Q: Is it normal practice to create a view for discussed union query and use it in my joins, subselects etc?
A: With MySQL the more normal practices is to avoid using "CREATE VIEW" statement.
Q: In terms of performance - will it be worse, equal or better comparing to just inserting it into joins, subselects etc?
A: Referencing a view object will have the identical performance to an equivalent inline view.
(There might be a teensy-tiny bit more work to lookup the view object, checking privileges, and then replace the view reference with the stored SQL, vs. sending a statement that is just a teeny-tiny bit longer. But any of those differences are insignificant.)
Q: Are there any drawbacks of having a view in this case?
A: The biggest drawback is in how MySQL processes a view, whether it's stored or inline. MySQL will always run the view query and materialize the results from that query as a temporary MyISAM table. But there's no difference there whether the view definition is stored, or whether it's included inline. (Other RDBMSs process views much differently than MySQL).
One big drawback of a view is that predicates from the outer query NEVER get pushed down into the view query. Every time you reference that view, even with a query for a single id value, MySQL is going to run the view query and create a temporary MyISAM table (with no indexes on it), and THEN MySQL will run the outer query against that temporary MyISAM table.
So, in terms of performance, think of a reference to a view on par with "CREATE TEMPORARY TABLE t (cols) ENGINE=MyISAM" and "INSERT INTO t (cols) SELECT ...".
MySQL actually refers to an inline view as a "derived table", and that name makes a lot of sense, when we understand what MySQL is doing with it.
My personal preference is to not use the "CREATE VIEW" statement.
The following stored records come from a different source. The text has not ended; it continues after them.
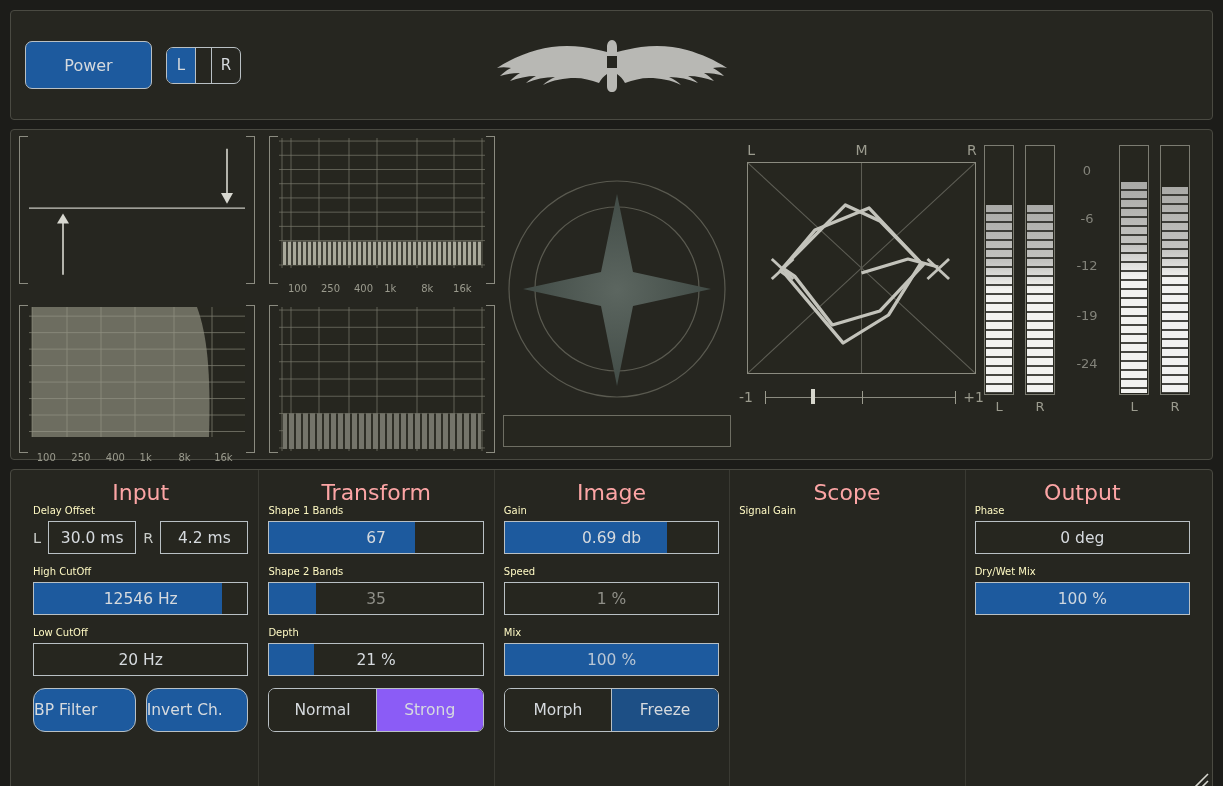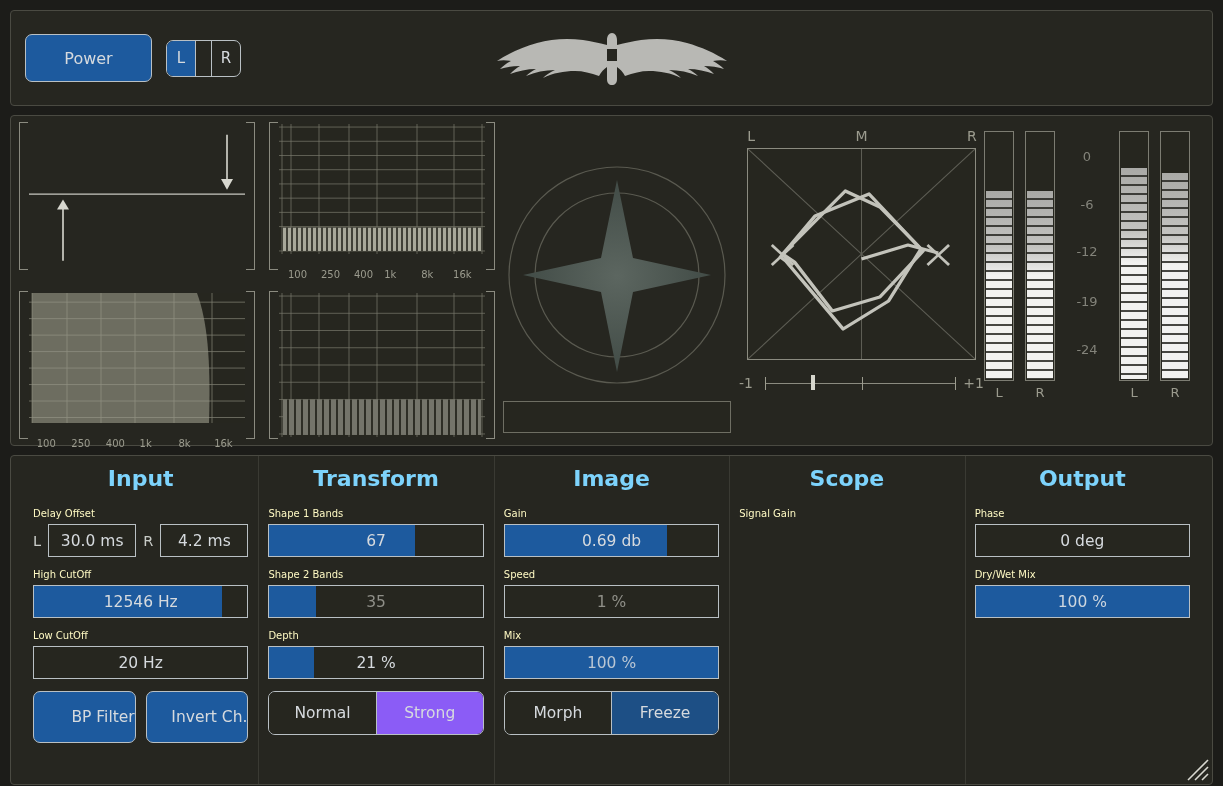"Power" .header { height: 96px -> 110px }
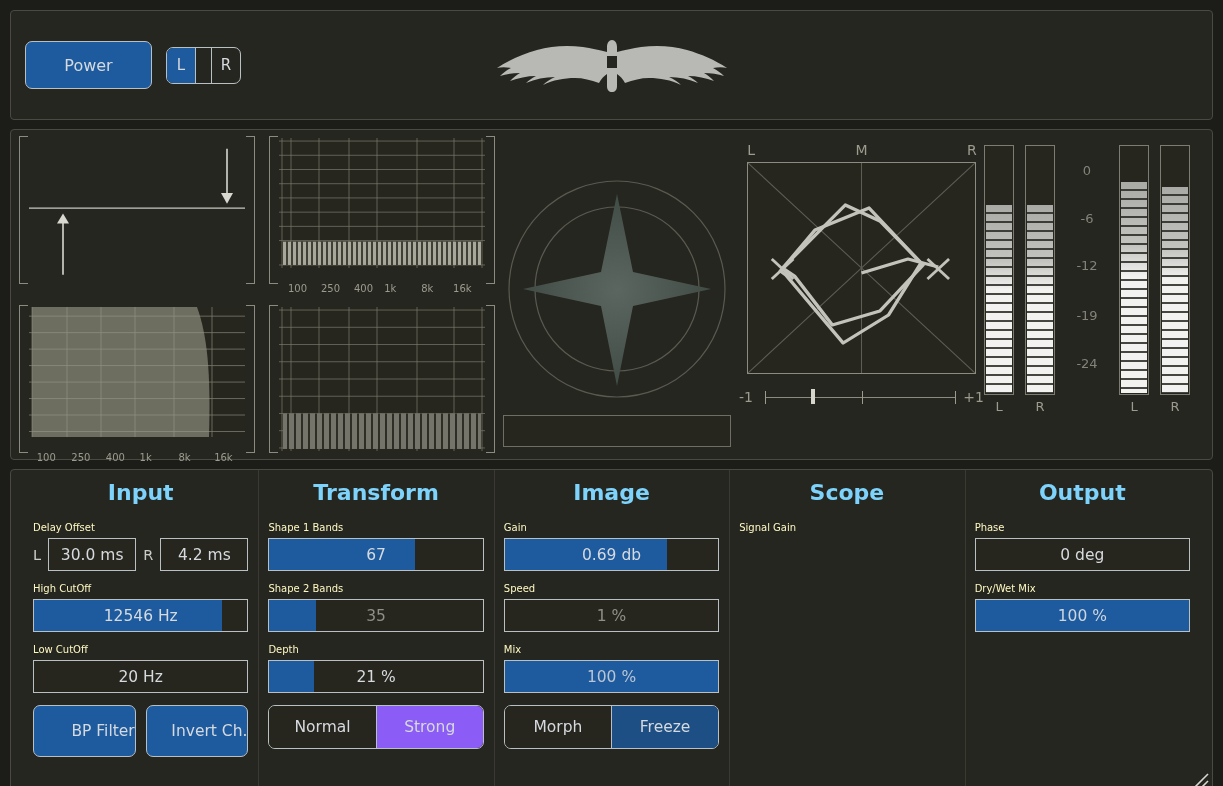"Input" .col-title { color: #7dd3fc -> #fca5a5; font-weight: bold -> none; margin-bottom: 17px -> none }
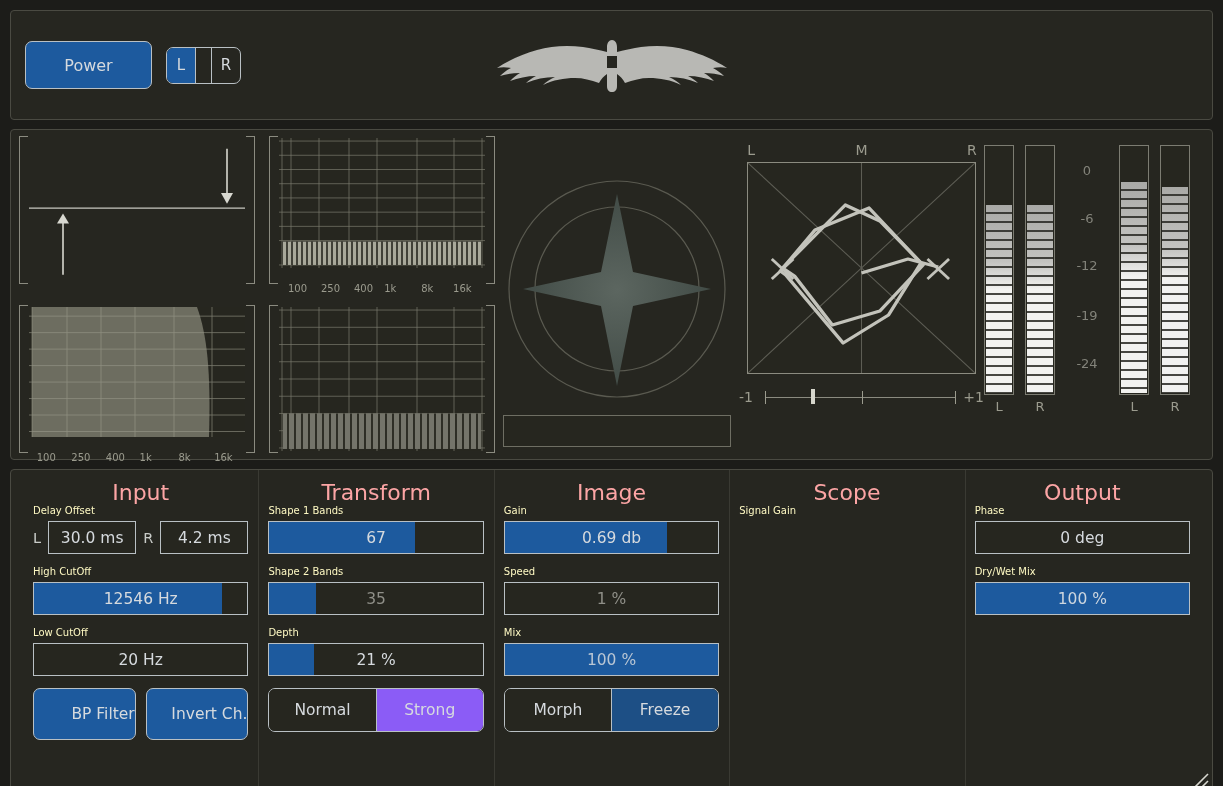"BP Filter" .big-btn { border-radius: 7px -> 12px; height: 52px -> 44px; justify-content: flex-end -> flex-start }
The biggest drawback (as I see it) is that it "hides" SQL that is being executed. For the future reader, the reference to the view looks like a table. And then, when he goes to write a SQL statement, he's going to reference the view like it was a table, so very convenient. Then he decides he's going to join that table to itself, with another reference to it. (For the second reference, MySQL also runs that query again, and creates yet another temporary (and unindexed) MyISAM table. And now there's a JOIN operation on that. And then a predicate "WHERE view.column = 'foo'" gets added on the outer query.
It ends up "hiding" the most obvious performance improvement, sliding that predicate into the view query.
And then, someone comes along and decides they are going to create new view, which references the old view. He only needs a subset of rows, and can't modify the existing view because that might break something, so he creates a new view... CREATE VIEW myview FROM publicview p WHERE p.col = 'foo'.
And, now, a reference to myview is going to first run the publicview query, create a temporary MyISAM table, then the myview query gets run against that, creating another temporary MyISAM table, which the outer query is going to run against.
Basically, the convenience of the view has the potential for unintentional performance problems. With the view definition available on the database for anyone to use, someone is going to use it, even where it's not the most appropriate solution.
At least with an inline view, the person writing the SQL statement is more aware of the actual SQL being executed, and having all that SQL laid out gives an opportunity for tweaking it for performance.
My two cents.
TAMING BEASTLY SQL
I find that applying regular formatting rules (that my tools automatically do) can bend monstrous SQL into something I can read and work with.
SELECT row.col1
, row.col2
, person.*
FROM some_table row
LEFT
JOIN ( SELECT 'person' AS `person_type`
, p.id AS `id`
, CONCAT(p.first_name,' ',p.surname) AS `name`
FROM person p
UNION ALL
SELECT 'company' AS `person_type`
, c.id AS `id`
, c.name AS `name`
FROM company c
) person
ON person.id = row.person_id
AND person.person_type = row.person_type
I'd be equally likely to avoid the inline view at all, and use conditional expressions in the SELECT list, though this does get more unwieldy for lots of columns.
SELECT row.col1
, row.col2
, row.person_type AS ref_person_type
, row.person_id AS ref_person_id
, CASE
WHEN row.person_type = 'person' THEN p.id
WHEN row.person_type = 'company' THEN c.id
END AS `person_id`
, CASE
WHEN row.person_type = 'person' THEN CONCAT(p.first_name,' ',p.surname)
WHEN row.person_type = 'company' THEN c.name
END AS `name`
FROM some_table row
LEFT
JOIN person p
ON row.person_type = 'person'
AND p.id = row.person_id
LEFT
JOIN company c
ON row.person_type = 'company'
AND c.id = row.person_id

A view makes your SQL shorter. That's all.
It's a common misconception for MySQL users that views store anything. They don't (at least not in MySQL). They're more like an alias or a macro. Querying the view is most often just like running the query in the "expanded" form. Querying a view twice in one query (as in the join example you mentioned) doesn't take any advantage of the view -- it will run the query twice.
In fact, view can cause worse performance, depending on the query and how you use them, because they may need to store the result in a temporary table every time you query them.
See http://dev.mysql.com/doc/refman/5.6/en/view-algorithms.html for more details on when a view uses the temptable algorithm.
On the other hand, UNION queries also create temporary tables as they accumulate their results. So you're stuck with the cost of a temp table anyway.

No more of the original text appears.